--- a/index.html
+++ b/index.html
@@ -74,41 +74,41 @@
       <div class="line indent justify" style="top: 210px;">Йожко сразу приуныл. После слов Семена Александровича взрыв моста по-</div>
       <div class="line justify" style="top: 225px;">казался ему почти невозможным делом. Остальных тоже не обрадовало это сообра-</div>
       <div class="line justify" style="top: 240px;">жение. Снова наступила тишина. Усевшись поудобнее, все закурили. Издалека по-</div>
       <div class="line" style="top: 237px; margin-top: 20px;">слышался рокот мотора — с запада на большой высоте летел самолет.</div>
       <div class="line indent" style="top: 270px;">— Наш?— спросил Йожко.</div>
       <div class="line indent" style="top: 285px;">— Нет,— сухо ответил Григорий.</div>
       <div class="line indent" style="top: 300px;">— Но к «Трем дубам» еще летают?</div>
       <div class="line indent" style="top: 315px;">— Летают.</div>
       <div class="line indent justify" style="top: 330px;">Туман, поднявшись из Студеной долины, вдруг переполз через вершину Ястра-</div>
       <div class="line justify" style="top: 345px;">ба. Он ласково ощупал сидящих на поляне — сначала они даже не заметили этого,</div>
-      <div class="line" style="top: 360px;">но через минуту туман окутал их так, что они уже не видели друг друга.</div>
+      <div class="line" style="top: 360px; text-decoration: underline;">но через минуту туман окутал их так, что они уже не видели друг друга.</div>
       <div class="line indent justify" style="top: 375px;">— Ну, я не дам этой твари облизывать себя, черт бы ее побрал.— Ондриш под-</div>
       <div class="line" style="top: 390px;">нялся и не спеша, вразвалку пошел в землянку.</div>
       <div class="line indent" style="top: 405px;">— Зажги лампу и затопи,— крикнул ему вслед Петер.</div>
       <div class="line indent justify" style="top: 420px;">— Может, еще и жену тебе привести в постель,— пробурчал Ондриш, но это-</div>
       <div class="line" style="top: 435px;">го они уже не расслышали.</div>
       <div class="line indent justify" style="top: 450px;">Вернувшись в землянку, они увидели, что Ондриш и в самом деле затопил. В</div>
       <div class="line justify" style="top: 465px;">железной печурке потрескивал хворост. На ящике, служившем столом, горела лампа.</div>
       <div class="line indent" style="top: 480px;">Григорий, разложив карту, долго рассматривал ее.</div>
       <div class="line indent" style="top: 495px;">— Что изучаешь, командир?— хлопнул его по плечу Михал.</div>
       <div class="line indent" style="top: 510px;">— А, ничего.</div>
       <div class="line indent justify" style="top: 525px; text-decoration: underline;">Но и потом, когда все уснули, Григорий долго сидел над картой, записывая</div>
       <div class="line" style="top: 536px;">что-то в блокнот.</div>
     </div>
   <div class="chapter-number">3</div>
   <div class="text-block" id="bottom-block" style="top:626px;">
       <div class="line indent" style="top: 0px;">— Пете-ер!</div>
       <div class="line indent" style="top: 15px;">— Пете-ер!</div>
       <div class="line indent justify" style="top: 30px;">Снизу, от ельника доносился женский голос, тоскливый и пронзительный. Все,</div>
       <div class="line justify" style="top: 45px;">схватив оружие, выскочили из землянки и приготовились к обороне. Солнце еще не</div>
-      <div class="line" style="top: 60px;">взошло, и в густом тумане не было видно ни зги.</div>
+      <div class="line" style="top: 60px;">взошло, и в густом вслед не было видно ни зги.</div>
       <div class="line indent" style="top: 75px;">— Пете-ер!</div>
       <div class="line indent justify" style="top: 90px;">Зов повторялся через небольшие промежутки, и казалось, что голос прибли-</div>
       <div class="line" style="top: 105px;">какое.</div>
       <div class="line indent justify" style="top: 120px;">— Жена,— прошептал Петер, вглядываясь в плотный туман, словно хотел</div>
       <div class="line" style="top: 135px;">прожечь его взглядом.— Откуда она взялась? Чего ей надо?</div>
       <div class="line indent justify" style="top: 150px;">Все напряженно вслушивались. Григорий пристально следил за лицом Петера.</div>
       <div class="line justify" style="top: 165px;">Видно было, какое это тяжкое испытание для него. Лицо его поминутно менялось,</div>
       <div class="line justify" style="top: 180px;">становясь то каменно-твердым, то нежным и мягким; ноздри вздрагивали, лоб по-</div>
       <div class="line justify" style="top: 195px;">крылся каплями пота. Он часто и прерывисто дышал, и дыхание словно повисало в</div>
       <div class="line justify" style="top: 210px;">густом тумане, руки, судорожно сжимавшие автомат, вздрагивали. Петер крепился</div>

- [WHAT YOU HAVE TO DO] Return each line of the preceding material in which "взошло" can be found.

- [ANSWER TO THIS TASK]
-      <div class="line" style="top: 60px;">взошло, и в густом тумане не было видно ни зги.</div>
+      <div class="line" style="top: 60px;">взошло, и в густом вслед не было видно ни зги.</div>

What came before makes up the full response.